My career was wonderful. I worked with so many great people. I was fortunate to work for some great bosses (and mentors) and some challenging bosses from whom I still managed to learn a lot, even if it was things like how to get a micromanaging boss to get off your back! I did well financially, so no complaints on that front. There was a time I regretted not climbing the corporate ladder further, but with time I realized that wasn’t interesting to me. I enjoyed working with teams more closely than I did having to deal with all the politics involved in moving up into roles like Director and further up the ladder.
So, I retired. And, of course, many friends ask how it’s going and my usual answer is: “it’s f*cking awesome! And, everyone should do it as soon as they reasonably can.” I understand that’s my answer and it works for me. I also understand that unless you have plenty to be busy with or, in my case, plenty of projects and things to learn, retirement may not be for you! But, it was for me.

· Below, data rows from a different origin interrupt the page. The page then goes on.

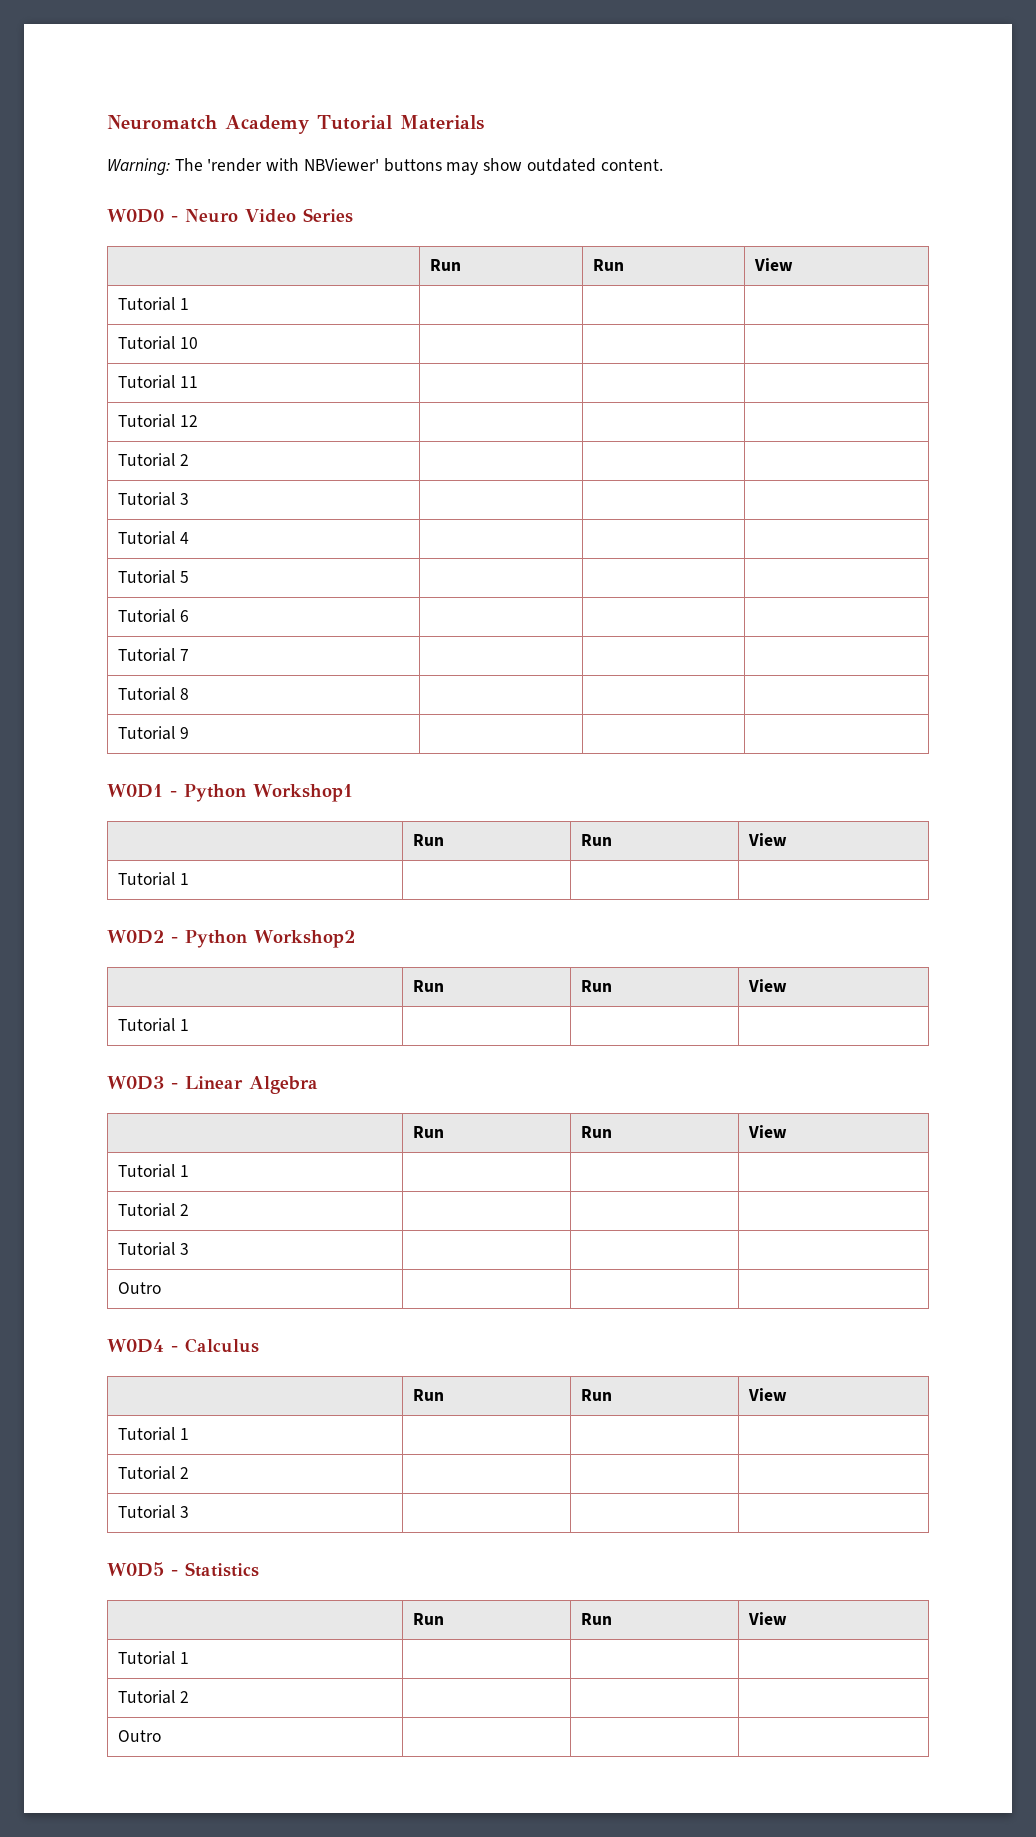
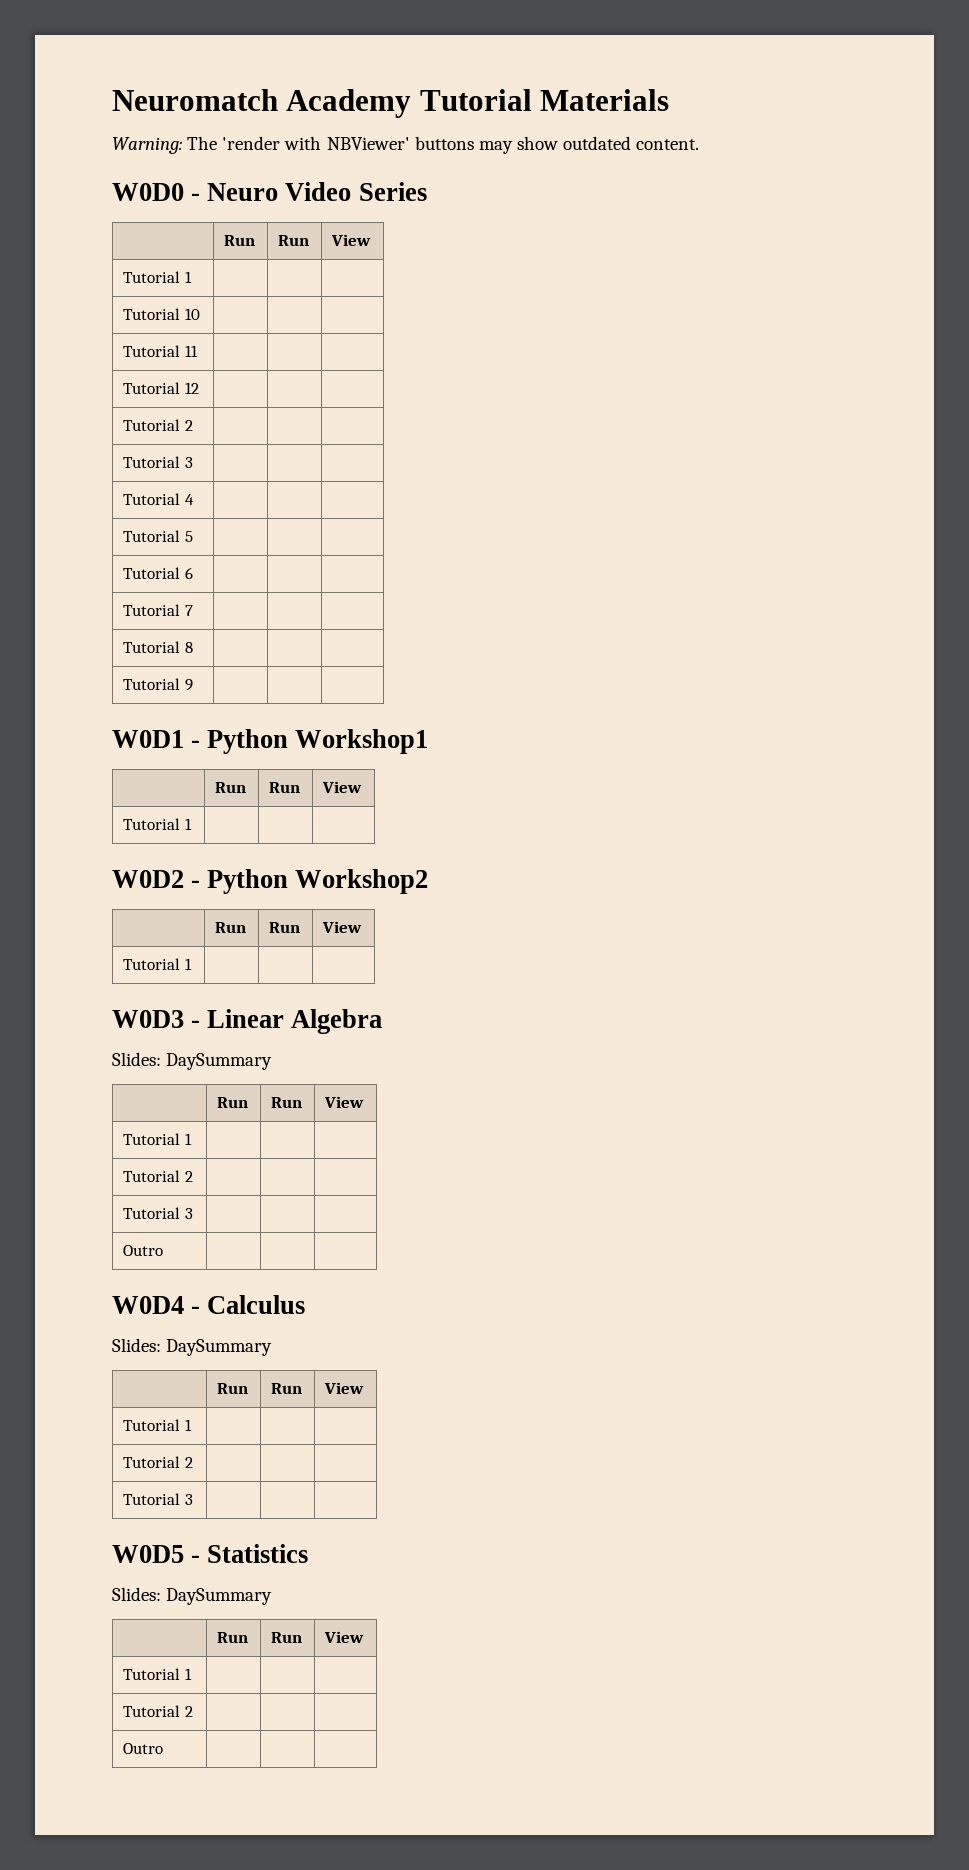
  W0D3 - Linear Algebra
+ Slides: DaySummary
  W0D4 - Calculus
+ Slides: DaySummary
  W0D5 - Statistics
+ Slides: DaySummary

I wonder if I’ll need to find something to make money at, even if it’s just to fund my other projects. I’ve no clue what I would do as there are not a lot of part-time opportunities for a software engineering manager and that’s really all I’m qualified for now. I’ve thought about volunteering. I think I would enjoy something where I got to help kids with STEAM-related material or maybe tutoring. We’ll see. But, for today, I’m retired. And it’s pretty great.
(Note: All images (aside from the PET computer) were generated by MidJourney. I love how in the first image, MidJourney has only the vaguest notion of how many fingers a human hand should have.)